There has been a lot of talk about Edmonton’s debt recently, with some candidates going so far as to highlight debt as a key election issue. Debt is one of those topics that is easy to complain about but difficult to understand. Throwing out a billion-dollar number and proclaiming it bad is easy, understanding how we got to that number in the first place and how it fits into the broader context of the City’s financial situation takes more effort.
Here’s a look at Edmonton’s debt history for the last fifteen years:
So we can see that at the end of 2012 our city’s debt totaled $2.2 billion, which is 53.4% of our debt limit as outlined by provincial legislation. Is that high or low? Let’s make some comparisons. Here’s what Edmonton’s per capita debt looks like compared with Calgary:
So we’ve got less debt per person than Calgary does, and have had significantly less over the last decade. What about the rest of the province? Municipalities collectively owed about $7.7 billion at the end of 2011, with Calgary and Edmonton together accounting for 69% of that amount.
Here’s a comparison of the amount of available debt used by Calgary, Edmonton, and all other municipalities grouped together:
Notably Edmonton has used less of its available debt than Calgary, with the gap narrowing only in the last few years. It wasn’t until 2003 that we started to take on more debt. Why is that? And what is the impact?

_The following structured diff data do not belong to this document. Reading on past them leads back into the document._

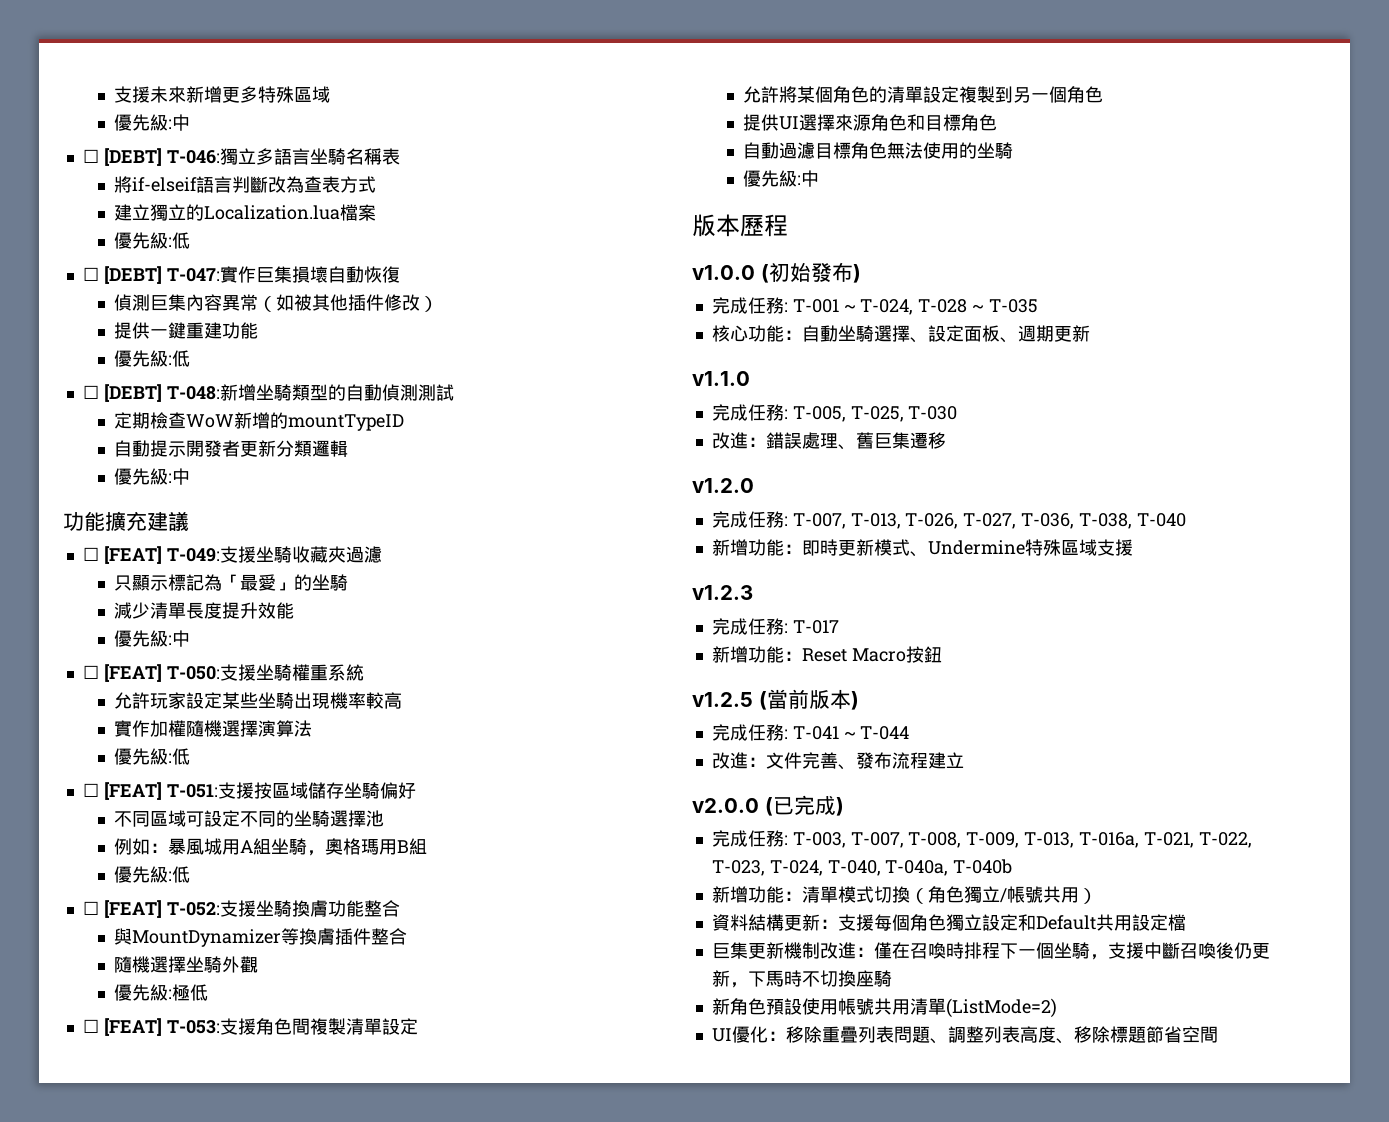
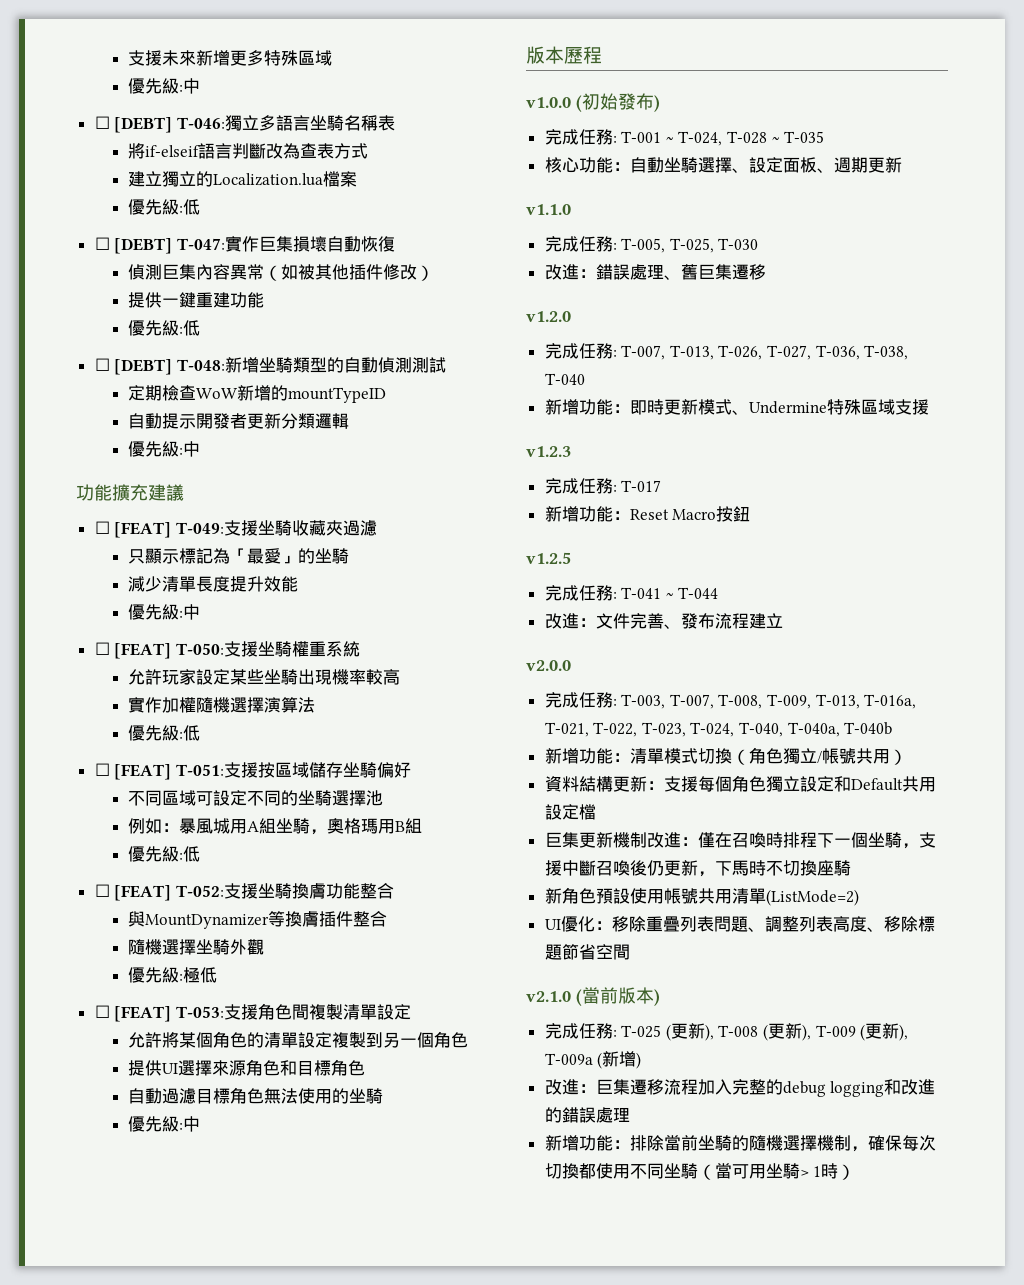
- v1.2.5 (當前版本)
+ v1.2.5
- v2.0.0 (已完成)
+ v2.0.0
+ v2.1.0 (當前版本)
+ 完成任務: T-025 (更新), T-008 (更新), T-009 (更新), T-009a (新增)
+ 改進：巨集遷移流程加入完整的debug logging和改進的錯誤處理
+ 新增功能：排除當前坐騎的隨機選擇機制，確保每次切換都使用不同坐騎（當可用坐騎> 1時）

Here’s what current Ward 6 candidate Scott McKeen wrote in the Edmonton Journal back in 2003:
And of all the cities in Canada, Edmonton stands out for being a skinflint among cheapskates. Our per capita debt is about one-fifth of Calgary’s and one-tenth of Vancouver’s.
As you’re maybe already aware, Edmonton’s hell-bent determination these past two decades to eliminate civic debt has created its own set of problems: neglected and decaying roads; inferior civic services; dated, second-class public facilities.
But we so loved the idea of getting out of debt that we ignored our mounting repair bills. We also ignored the fact that some other cities — Calgary and Vancouver, for example — were busy borrowing money to pave the way for growth.
The kind of debt Edmonton has taken on in recent years is “smart debt”, money for which the debt servicing costs are tied to revenue. It’s not debt for operating costs, it’s another financing tool the City can use to build the infrastructure we desperately need.
The 2007 Debt Management Fiscal Policy Review also discussed this history:
At the end of the 1970s, tremendous growth pressure resulted in a relaxation of the City’s debt limit, leading to a threefold increase in the City’s annual borrowing. This resulted in Edmonton’s tax-supported debt being higher than most other major Canadian cities at that time.
The recession of the early 1980s and high interest rates necessitated a revised Policy. Under this new debt policy, tax-supported debt issues were limited to $25 million per year. Moreover, new tax-supported borrowing was prohibited after 1990. Subsequent to 1990, an exclusive pay-as-you-go approach was adopted for capital expenditures. Shorter borrowing terms for utility debt (self-liquidating) were also required.
In 2002, to address growing infrastructure issues and flat sources of financing, tax-supported debt was reintroduced through an amended Policy. A five-year borrowing guideline called for an annual approval of $50 million in debt-financed projects for 2003-2007, totalling $250 million. Adoption of the five year guideline has enabled the City to construct a number of much needed projects such as fire halls, a senior’s centre, libraries, parks, an interchange and other road works.
It also included this chart which shows the amount of debt Edmonton had outstanding throughout the 1980s and projected amounts through 2016 as permitted under higher borrowing limits:
The jump might look significant, but Edmonton’s outstanding debt is still well within both the provincial debt limits and the City’s own more strict debt limits. The City’s credit ratings remain very strong.
It’s true that Edmonton’s debt has grown significantly over the last decade. But it’s also true that taking on that debt has enabled us to invest in much-needed infrastructure to support our growing city. Candidates that don’t recognize this risk pursuing a policy that would take us back to the 1990s, reversing any progress we’ve made toward tackling our ever-growing infrastructure deficit. As the City says, “an appropriate and sustainable level of tax-supported debt is recognized as a legitimate part of any long-term capital financing plan.”
Note: Much of the data in this post came from the Government of Alberta. While figures are available for 1994-1996 at that site, I excluded them because the values for Edmonton were highly inconsistent with the rest of the data and were extremely different from the City of Edmonton’s published values for those years. I have submitted an inquiry about the validity of the data.